:: Task instructions ::
Quote every entry word for word.

:: Records from a dataset ::
======

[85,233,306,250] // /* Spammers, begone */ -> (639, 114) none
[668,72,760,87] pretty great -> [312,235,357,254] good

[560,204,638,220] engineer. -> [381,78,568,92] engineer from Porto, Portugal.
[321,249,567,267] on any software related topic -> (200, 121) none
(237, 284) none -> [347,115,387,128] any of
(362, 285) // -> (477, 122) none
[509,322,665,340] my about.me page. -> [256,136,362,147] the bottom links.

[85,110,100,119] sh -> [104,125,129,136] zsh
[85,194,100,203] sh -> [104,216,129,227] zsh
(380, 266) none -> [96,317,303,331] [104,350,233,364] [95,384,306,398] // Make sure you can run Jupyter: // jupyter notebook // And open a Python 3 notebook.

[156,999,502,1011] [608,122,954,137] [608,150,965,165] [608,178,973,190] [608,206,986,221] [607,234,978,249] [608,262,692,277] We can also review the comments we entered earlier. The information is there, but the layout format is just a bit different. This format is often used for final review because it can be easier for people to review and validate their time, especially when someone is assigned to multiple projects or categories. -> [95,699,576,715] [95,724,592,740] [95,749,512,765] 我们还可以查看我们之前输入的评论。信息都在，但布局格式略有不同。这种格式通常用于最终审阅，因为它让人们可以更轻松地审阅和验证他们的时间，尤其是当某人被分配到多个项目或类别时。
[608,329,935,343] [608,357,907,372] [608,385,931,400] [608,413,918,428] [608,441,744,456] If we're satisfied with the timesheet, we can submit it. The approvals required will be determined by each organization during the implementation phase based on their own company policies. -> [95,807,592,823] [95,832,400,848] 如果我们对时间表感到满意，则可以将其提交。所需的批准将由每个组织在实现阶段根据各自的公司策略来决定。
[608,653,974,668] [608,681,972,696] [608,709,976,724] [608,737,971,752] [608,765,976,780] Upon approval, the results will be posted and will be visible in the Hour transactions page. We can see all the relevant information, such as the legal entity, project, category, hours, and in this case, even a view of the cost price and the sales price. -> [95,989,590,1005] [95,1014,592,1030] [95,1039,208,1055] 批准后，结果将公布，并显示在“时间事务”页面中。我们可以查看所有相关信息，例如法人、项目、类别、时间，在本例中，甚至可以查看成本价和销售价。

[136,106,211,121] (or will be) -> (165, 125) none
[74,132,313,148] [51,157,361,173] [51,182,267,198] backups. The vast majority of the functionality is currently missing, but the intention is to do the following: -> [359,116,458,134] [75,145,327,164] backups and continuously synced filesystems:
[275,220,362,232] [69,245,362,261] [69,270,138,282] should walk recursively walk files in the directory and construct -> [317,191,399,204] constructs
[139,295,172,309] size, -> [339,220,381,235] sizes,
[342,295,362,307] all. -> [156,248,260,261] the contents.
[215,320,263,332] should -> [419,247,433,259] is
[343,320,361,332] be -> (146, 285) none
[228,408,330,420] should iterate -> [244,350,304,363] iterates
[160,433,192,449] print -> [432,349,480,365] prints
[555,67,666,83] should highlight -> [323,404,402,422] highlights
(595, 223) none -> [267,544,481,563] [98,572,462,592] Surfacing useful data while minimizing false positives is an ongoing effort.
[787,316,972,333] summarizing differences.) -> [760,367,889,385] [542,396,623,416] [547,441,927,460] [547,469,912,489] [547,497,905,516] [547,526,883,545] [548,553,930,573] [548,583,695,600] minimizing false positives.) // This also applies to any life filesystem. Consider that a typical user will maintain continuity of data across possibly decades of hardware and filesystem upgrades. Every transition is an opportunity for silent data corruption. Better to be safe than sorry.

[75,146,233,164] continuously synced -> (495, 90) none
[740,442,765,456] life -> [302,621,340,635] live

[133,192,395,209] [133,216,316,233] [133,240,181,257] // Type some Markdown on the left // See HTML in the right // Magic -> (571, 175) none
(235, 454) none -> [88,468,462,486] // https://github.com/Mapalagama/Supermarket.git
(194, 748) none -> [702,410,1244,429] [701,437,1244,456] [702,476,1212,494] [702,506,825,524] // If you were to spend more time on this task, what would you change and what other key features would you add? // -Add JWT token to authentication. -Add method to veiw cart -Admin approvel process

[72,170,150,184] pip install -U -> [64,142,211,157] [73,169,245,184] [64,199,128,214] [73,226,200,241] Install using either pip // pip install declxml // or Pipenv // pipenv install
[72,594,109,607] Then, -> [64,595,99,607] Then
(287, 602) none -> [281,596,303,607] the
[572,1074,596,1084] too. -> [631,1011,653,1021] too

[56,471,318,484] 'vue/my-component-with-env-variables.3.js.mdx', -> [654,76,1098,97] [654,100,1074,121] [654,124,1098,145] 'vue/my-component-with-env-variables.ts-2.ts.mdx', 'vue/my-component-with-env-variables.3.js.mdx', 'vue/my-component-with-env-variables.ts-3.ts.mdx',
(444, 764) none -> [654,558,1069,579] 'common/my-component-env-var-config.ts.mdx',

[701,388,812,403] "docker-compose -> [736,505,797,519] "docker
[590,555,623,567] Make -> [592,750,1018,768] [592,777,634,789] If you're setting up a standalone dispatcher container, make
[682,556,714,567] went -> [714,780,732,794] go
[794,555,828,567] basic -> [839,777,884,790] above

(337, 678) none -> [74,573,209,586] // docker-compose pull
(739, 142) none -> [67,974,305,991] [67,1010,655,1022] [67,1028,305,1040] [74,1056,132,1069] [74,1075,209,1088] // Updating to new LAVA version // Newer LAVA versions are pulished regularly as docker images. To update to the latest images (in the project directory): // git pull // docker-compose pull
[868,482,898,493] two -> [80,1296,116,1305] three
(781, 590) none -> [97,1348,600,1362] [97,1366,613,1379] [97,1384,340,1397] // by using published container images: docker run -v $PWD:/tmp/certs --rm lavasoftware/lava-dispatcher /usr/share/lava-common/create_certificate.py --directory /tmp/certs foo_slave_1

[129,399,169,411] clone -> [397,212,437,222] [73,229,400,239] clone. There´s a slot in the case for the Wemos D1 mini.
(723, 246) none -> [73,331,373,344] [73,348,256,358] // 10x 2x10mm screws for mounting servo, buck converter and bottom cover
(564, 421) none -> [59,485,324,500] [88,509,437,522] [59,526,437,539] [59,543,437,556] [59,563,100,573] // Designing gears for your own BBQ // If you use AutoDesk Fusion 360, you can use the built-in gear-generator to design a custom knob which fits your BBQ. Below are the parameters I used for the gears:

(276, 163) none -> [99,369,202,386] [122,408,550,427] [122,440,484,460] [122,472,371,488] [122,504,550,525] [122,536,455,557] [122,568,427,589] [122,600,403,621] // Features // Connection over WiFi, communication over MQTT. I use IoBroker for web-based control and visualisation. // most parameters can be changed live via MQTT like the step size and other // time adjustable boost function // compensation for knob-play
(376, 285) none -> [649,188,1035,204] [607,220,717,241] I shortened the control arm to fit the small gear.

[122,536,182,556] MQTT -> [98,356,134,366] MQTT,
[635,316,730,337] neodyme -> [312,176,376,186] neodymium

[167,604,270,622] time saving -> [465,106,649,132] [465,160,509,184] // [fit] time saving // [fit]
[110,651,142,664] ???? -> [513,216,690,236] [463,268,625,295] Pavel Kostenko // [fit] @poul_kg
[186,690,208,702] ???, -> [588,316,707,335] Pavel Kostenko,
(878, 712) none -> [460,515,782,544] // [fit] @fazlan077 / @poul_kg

======

:: Task solution ::
[85,233,306,250] // /* Spammers, begone */ -> (639, 114) none
[668,72,760,87] pretty great -> [312,235,357,254] good

[560,204,638,220] engineer. -> [381,78,568,92] engineer from Porto, Portugal.
[321,249,567,267] on any software related topic -> (200, 121) none
(237, 284) none -> [347,115,387,128] any of
(362, 285) // -> (477, 122) none
[509,322,665,340] my about.me page. -> [256,136,362,147] the bottom links.

[85,110,100,119] sh -> [104,125,129,136] zsh
[85,194,100,203] sh -> [104,216,129,227] zsh
(380, 266) none -> [96,317,303,331] [104,350,233,364] [95,384,306,398] // Make sure you can run Jupyter: // jupyter notebook // And open a Python 3 notebook.

[156,999,502,1011] [608,122,954,137] [608,150,965,165] [608,178,973,190] [608,206,986,221] [607,234,978,249] [608,262,692,277] We can also review the comments we entered earlier. The information is there, but the layout format is just a bit different. This format is often used for final review because it can be easier for people to review and validate their time, especially when someone is assigned to multiple projects or categories. -> [95,699,576,715] [95,724,592,740] [95,749,512,765] 我们还可以查看我们之前输入的评论。信息都在，但布局格式略有不同。这种格式通常用于最终审阅，因为它让人们可以更轻松地审阅和验证他们的时间，尤其是当某人被分配到多个项目或类别时。
[608,329,935,343] [608,357,907,372] [608,385,931,400] [608,413,918,428] [608,441,744,456] If we're satisfied with the timesheet, we can submit it. The approvals required will be determined by each organization during the implementation phase based on their own company policies. -> [95,807,592,823] [95,832,400,848] 如果我们对时间表感到满意，则可以将其提交。所需的批准将由每个组织在实现阶段根据各自的公司策略来决定。
[608,653,974,668] [608,681,972,696] [608,709,976,724] [608,737,971,752] [608,765,976,780] Upon approval, the results will be posted and will be visible in the Hour transactions page. We can see all the relevant information, such as the legal entity, project, category, hours, and in this case, even a view of the cost price and the sales price. -> [95,989,590,1005] [95,1014,592,1030] [95,1039,208,1055] 批准后，结果将公布，并显示在“时间事务”页面中。我们可以查看所有相关信息，例如法人、项目、类别、时间，在本例中，甚至可以查看成本价和销售价。

[136,106,211,121] (or will be) -> (165, 125) none
[74,132,313,148] [51,157,361,173] [51,182,267,198] backups. The vast majority of the functionality is currently missing, but the intention is to do the following: -> [359,116,458,134] [75,145,327,164] backups and continuously synced filesystems:
[275,220,362,232] [69,245,362,261] [69,270,138,282] should walk recursively walk files in the directory and construct -> [317,191,399,204] constructs
[139,295,172,309] size, -> [339,220,381,235] sizes,
[342,295,362,307] all. -> [156,248,260,261] the contents.
[215,320,263,332] should -> [419,247,433,259] is
[343,320,361,332] be -> (146, 285) none
[228,408,330,420] should iterate -> [244,350,304,363] iterates
[160,433,192,449] print -> [432,349,480,365] prints
[555,67,666,83] should highlight -> [323,404,402,422] highlights
(595, 223) none -> [267,544,481,563] [98,572,462,592] Surfacing useful data while minimizing false positives is an ongoing effort.
[787,316,972,333] summarizing differences.) -> [760,367,889,385] [542,396,623,416] [547,441,927,460] [547,469,912,489] [547,497,905,516] [547,526,883,545] [548,553,930,573] [548,583,695,600] minimizing false positives.) // This also applies to any life filesystem. Consider that a typical user will maintain continuity of data across possibly decades of hardware and filesystem upgrades. Every transition is an opportunity for silent data corruption. Better to be safe than sorry.

[75,146,233,164] continuously synced -> (495, 90) none
[740,442,765,456] life -> [302,621,340,635] live

[133,192,395,209] [133,216,316,233] [133,240,181,257] // Type some Markdown on the left // See HTML in the right // Magic -> (571, 175) none
(235, 454) none -> [88,468,462,486] // https://github.com/Mapalagama/Supermarket.git
(194, 748) none -> [702,410,1244,429] [701,437,1244,456] [702,476,1212,494] [702,506,825,524] // If you were to spend more time on this task, what would you change and what other key features would you add? // -Add JWT token to authentication. -Add method to veiw cart -Admin approvel process

[72,170,150,184] pip install -U -> [64,142,211,157] [73,169,245,184] [64,199,128,214] [73,226,200,241] Install using either pip // pip install declxml // or Pipenv // pipenv install
[72,594,109,607] Then, -> [64,595,99,607] Then
(287, 602) none -> [281,596,303,607] the
[572,1074,596,1084] too. -> [631,1011,653,1021] too

[56,471,318,484] 'vue/my-component-with-env-variables.3.js.mdx', -> [654,76,1098,97] [654,100,1074,121] [654,124,1098,145] 'vue/my-component-with-env-variables.ts-2.ts.mdx', 'vue/my-component-with-env-variables.3.js.mdx', 'vue/my-component-with-env-variables.ts-3.ts.mdx',
(444, 764) none -> [654,558,1069,579] 'common/my-component-env-var-config.ts.mdx',

[701,388,812,403] "docker-compose -> [736,505,797,519] "docker
[590,555,623,567] Make -> [592,750,1018,768] [592,777,634,789] If you're setting up a standalone dispatcher container, make
[682,556,714,567] went -> [714,780,732,794] go
[794,555,828,567] basic -> [839,777,884,790] above

(337, 678) none -> [74,573,209,586] // docker-compose pull
(739, 142) none -> [67,974,305,991] [67,1010,655,1022] [67,1028,305,1040] [74,1056,132,1069] [74,1075,209,1088] // Updating to new LAVA version // Newer LAVA versions are pulished regularly as docker images. To update to the latest images (in the project directory): // git pull // docker-compose pull
[868,482,898,493] two -> [80,1296,116,1305] three
(781, 590) none -> [97,1348,600,1362] [97,1366,613,1379] [97,1384,340,1397] // by using published container images: docker run -v $PWD:/tmp/certs --rm lavasoftware/lava-dispatcher /usr/share/lava-common/create_certificate.py --directory /tmp/certs foo_slave_1

[129,399,169,411] clone -> [397,212,437,222] [73,229,400,239] clone. There´s a slot in the case for the Wemos D1 mini.
(723, 246) none -> [73,331,373,344] [73,348,256,358] // 10x 2x10mm screws for mounting servo, buck converter and bottom cover
(564, 421) none -> [59,485,324,500] [88,509,437,522] [59,526,437,539] [59,543,437,556] [59,563,100,573] // Designing gears for your own BBQ // If you use AutoDesk Fusion 360, you can use the built-in gear-generator to design a custom knob which fits your BBQ. Below are the parameters I used for the gears:

(276, 163) none -> [99,369,202,386] [122,408,550,427] [122,440,484,460] [122,472,371,488] [122,504,550,525] [122,536,455,557] [122,568,427,589] [122,600,403,621] // Features // Connection over WiFi, communication over MQTT. I use IoBroker for web-based control and visualisation. // most parameters can be changed live via MQTT like the step size and other // time adjustable boost function // compensation for knob-play
(376, 285) none -> [649,188,1035,204] [607,220,717,241] I shortened the control arm to fit the small gear.

[122,536,182,556] MQTT -> [98,356,134,366] MQTT,
[635,316,730,337] neodyme -> [312,176,376,186] neodymium

[167,604,270,622] time saving -> [465,106,649,132] [465,160,509,184] // [fit] time saving // [fit]
[110,651,142,664] ???? -> [513,216,690,236] [463,268,625,295] Pavel Kostenko // [fit] @poul_kg
[186,690,208,702] ???, -> [588,316,707,335] Pavel Kostenko,
(878, 712) none -> [460,515,782,544] // [fit] @fazlan077 / @poul_kg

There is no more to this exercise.